As I approach, I take stock. Other than the sneakers, she’s every bit my opposite: I am short and petite, with dark, frizzy hair and glasses. She is tall, like waaaay tall, and her hair is straight and blondish brown, and she’s not wearing glasses. But there’s something very familiar about her. It’s not something I can see, not something I can name, but it’s something I can sense: She’s deeply uncomfortable.

“Hi,” I say. “I’m new here—”

Before I can say my name and introduce myself, she blurts out, “Oh my gosh, me too!”

And then, because I’m still so singularly focused on my own newness, I foolishly forget to ask her where she’s from and when she came and what her name is and what grade she’s in. I just say, “Do you know where Mrs….” and then I totally blank on the teacher’s name. I look down at the crumpled, sweaty slip of paper I’ve been clutching in my hand.

She leans in and looks with me.

“Oh my gosh, I’m in the same class!” she blurts.

I am her physical opposite, and I have never in my life said “Oh my gosh,” but I am 10,000 times more comfortable than I was just five minutes before. And I think I’m on my way to making my first friend. Yeshuas Hashem k’heref ayin!

*****

That afternoon, I decide I’d better check out this new block we’re living on. It’s not really a block, it’s a cul-de-sac, but I want to get a better look at the houses on the street and try to see if there are any mezuzahs on any of them. Unfortunately, there aren’t.

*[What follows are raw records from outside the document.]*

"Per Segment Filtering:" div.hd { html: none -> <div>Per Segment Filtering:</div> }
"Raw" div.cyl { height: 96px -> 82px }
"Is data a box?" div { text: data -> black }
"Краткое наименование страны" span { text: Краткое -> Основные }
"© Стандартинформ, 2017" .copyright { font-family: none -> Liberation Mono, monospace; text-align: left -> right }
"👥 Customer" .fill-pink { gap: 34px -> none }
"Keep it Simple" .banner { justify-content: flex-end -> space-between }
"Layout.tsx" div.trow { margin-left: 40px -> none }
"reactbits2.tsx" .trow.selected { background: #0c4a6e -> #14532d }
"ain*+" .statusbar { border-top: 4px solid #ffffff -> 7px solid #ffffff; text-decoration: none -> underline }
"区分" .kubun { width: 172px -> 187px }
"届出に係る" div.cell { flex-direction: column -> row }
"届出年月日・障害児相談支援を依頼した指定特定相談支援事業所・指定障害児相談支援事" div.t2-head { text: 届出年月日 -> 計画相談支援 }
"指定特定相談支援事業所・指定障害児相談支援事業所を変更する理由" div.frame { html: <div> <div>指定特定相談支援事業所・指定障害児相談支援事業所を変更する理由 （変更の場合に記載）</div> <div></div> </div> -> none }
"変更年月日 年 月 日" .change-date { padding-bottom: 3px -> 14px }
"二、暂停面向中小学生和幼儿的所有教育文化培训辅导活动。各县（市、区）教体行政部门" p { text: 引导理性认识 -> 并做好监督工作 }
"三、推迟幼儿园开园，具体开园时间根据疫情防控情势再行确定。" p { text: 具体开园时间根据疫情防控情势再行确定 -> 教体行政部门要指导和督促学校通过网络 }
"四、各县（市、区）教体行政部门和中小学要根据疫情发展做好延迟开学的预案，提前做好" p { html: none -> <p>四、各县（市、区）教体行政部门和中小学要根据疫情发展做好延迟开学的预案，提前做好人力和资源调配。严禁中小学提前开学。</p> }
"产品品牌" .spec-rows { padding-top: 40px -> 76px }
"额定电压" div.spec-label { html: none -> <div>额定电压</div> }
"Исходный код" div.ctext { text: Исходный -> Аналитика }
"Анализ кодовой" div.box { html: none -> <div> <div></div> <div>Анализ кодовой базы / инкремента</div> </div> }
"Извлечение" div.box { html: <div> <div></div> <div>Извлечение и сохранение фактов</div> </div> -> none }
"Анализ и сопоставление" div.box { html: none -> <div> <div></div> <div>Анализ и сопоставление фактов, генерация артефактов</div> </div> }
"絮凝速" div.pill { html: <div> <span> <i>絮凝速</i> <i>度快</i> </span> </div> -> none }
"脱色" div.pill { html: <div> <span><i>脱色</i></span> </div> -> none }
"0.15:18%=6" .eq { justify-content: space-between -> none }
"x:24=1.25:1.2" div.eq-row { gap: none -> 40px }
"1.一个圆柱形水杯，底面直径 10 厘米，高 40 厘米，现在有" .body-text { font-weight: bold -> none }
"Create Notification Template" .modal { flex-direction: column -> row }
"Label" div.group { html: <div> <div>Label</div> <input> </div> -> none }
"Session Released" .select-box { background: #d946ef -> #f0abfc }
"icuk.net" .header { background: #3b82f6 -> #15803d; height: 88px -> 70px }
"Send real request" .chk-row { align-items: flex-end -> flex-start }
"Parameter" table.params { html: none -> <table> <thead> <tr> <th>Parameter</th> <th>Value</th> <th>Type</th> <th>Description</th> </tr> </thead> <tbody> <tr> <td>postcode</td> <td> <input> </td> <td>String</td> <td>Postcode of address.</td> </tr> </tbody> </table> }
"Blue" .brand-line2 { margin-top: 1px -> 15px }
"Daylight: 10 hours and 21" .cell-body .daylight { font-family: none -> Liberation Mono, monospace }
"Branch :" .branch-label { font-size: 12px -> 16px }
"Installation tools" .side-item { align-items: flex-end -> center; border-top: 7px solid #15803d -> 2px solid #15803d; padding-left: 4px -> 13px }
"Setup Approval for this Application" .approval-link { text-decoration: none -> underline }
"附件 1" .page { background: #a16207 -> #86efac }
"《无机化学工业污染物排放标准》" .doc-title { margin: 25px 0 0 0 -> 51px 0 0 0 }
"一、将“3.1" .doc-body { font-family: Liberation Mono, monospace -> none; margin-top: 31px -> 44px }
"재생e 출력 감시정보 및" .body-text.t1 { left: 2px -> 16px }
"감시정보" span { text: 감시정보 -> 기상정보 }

I have never lived in a neighborhood that looked like this before, where all the houses are pretty much the same. As I walk, I take note of the small differences between them. I’m so absorbed in my observations of gray versus greige versus beige that I don’t even notice a tall girl making a beeline in my direction.

“Hi,” she calls as she approaches. “Are y’all the new people?”